The Banach Algebra $L^{1}(G)$ and Tame Functionals

TL;DR

This paper establishes that tame and weakly almost periodic functionals on the Banach algebra L^{1}(G) correspond exactly to those on the group G, confirming a deep connection between algebraic and functional properties.

Contribution

It proves the equality of tame and almost periodic functionals between L^{1}(G) and G, answering a question by Megrelishvili and extending known results.

Findings

Tame functionals on L^{1}(G) are equivalent to tame functions on G.

Asp and WAP properties are preserved between L^{1}(G) and G.

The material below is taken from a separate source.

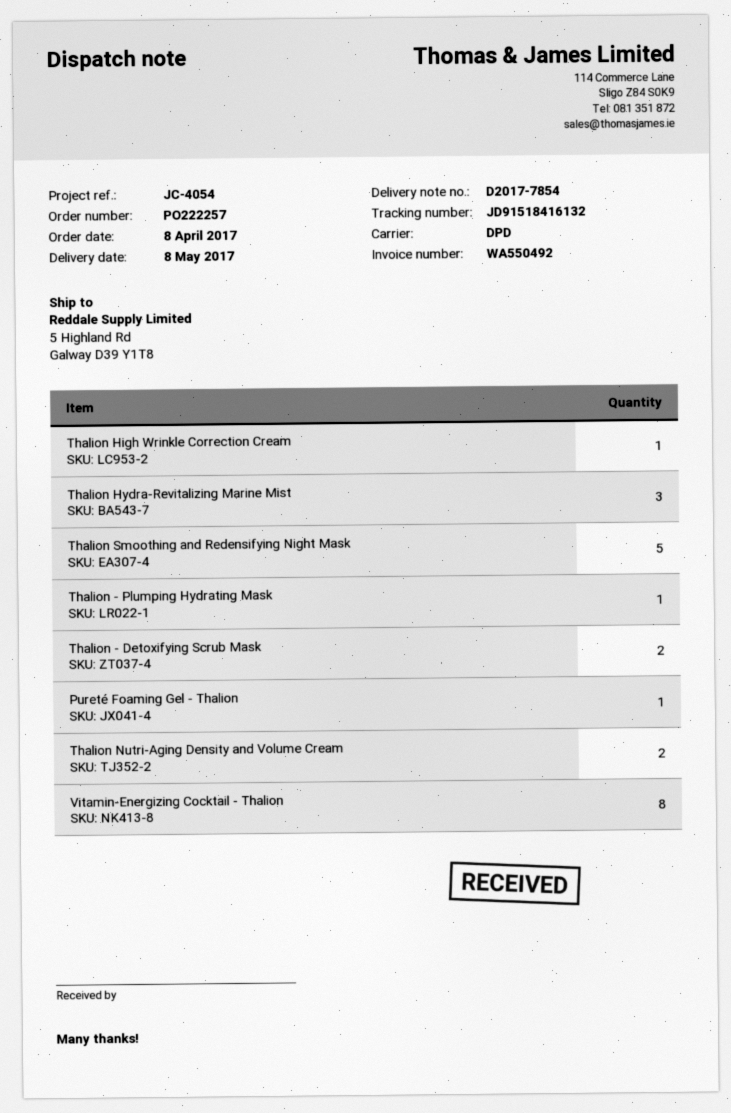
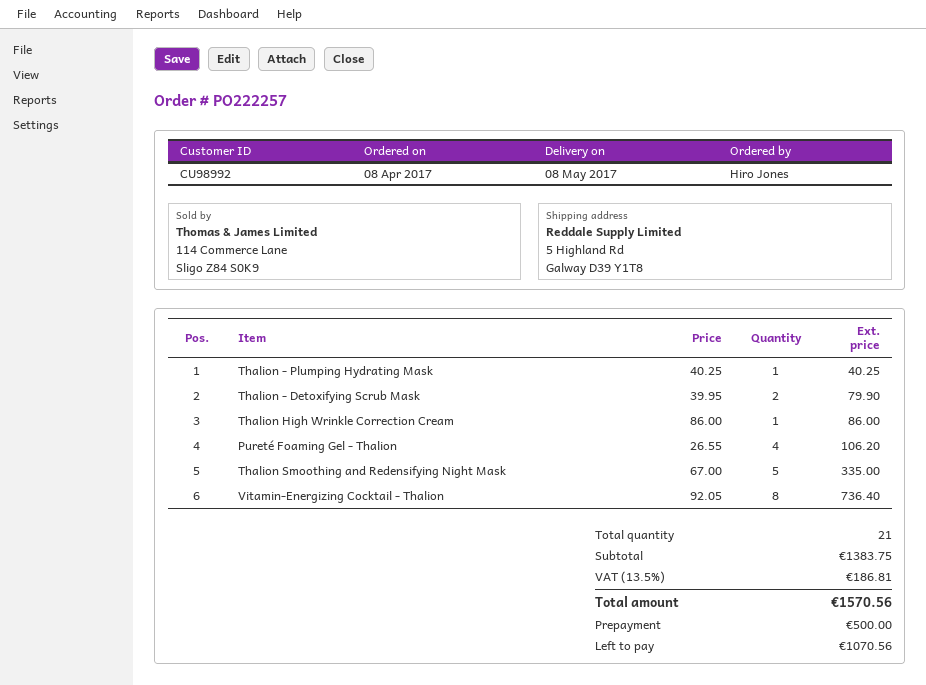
Thalion Hydra-Revitalizing Marine Mist: 3 -> none
Pureté Foaming Gel - Thalion: 1 -> 4
Thalion Nutri-Aging Density and Volume Cream: 2 -> none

The results hold for all locally compact groups.

Abstract

We give an affirmative answer to a question due to M. Megrelishvili, and show that for every locally compact group $G$ we have $\operatorname{Tame}(L^{1}(G)) = \operatorname{Tame}(G)$, which means that a functional is tame over $L^{1}(G)$ if and only if it is tame as a function over $G$. In fact, it is proven that for every norm-saturated, convex vector bornology on $\operatorname{RUC}_{b}(G)$, being small as a function and as a functional is the same. This proves that $\operatorname{Asp}(L^{1}(G)) = \operatorname{Asp}(G)$ and reaffirms a well-known, similar result which states that $\operatorname{WAP}(G) = \operatorname{WAP}(L^{1}(G))$.